P0247 Assessing Patterns of Plastid Genome Reduction Under Relaxed Selective Pressure in a Group of Non-photosynthetic Angiosperms

Susann Wicke , Institute for Evolution and Biodiversity, University of Muenster, Muenster, Germany
Dietmar Quandt , Nees Institute for Biodiversity of Plants, University Bonn, Bonn, Germany
Kai Mueller , Institute for Evolution and Biodiversity, University of Muenster, Muenster, Germany
Claude dePamphilis , Penn State University, University Park, PA
Gerald M. Schneeweiss , Department of Systematic and Evolutionary Botany, University of Vienna, Vienna, Austria
Non-photosynthetic angiosperms possess highly reduced plastid chromosomes compared to their autotrophic relatives. Deletions of photosynthesis-related genes as well as few housekeeping subunits display prominent convergences in several unrelated non-photosynthetic lineages. However, little is known about the steps of functional and structural genome reduction leading to the currently strongly reduced plastid chromosomes. Here, we trace the complex history of genome reduction in a group of closely related parasitic plants of the broomrape family (Orobanchaceae). This group represents a wide array of various intermediates in the process of plastome reduction allowing assessing and reconstructing major patterns of functional gene loss and deletion of dispensable DNA-fragments.
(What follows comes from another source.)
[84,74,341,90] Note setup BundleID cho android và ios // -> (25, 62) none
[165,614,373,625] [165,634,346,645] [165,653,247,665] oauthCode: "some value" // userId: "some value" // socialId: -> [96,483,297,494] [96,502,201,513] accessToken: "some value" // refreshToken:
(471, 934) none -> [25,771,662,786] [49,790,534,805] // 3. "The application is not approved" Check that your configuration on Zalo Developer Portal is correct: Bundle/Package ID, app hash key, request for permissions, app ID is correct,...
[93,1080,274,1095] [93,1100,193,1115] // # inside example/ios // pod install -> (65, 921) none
To this end, the plastid genomes from several photosynthetic and non-photosynthetic parasitic broomrape species were sequenced using different sequencing strategies and their plastomes were reconstructed de novo and analyzed with respect to co-linearity, gene content, and pseudogenization and substitution rates. We demonstrate that functional plastome reduction already occurs in early stages of heterotrophy suggesting that the establishment of obligate parasitism constitutes the starting point for relaxing selective constraints. The eventual loss of photosynthesis severely affects the structural integrity of distinct plastome regions. A significantly increasing amount of plastid repetitive DNA in parasites eventually entails increased rates of improper and/or illegitimate recombination leading to the eventual deletion of plastid DNA fragments. Amongst others, we reveal that the retention and longevity of newly dispensable DNA elements is mainly determined by their vicinity to functionally relevant groups.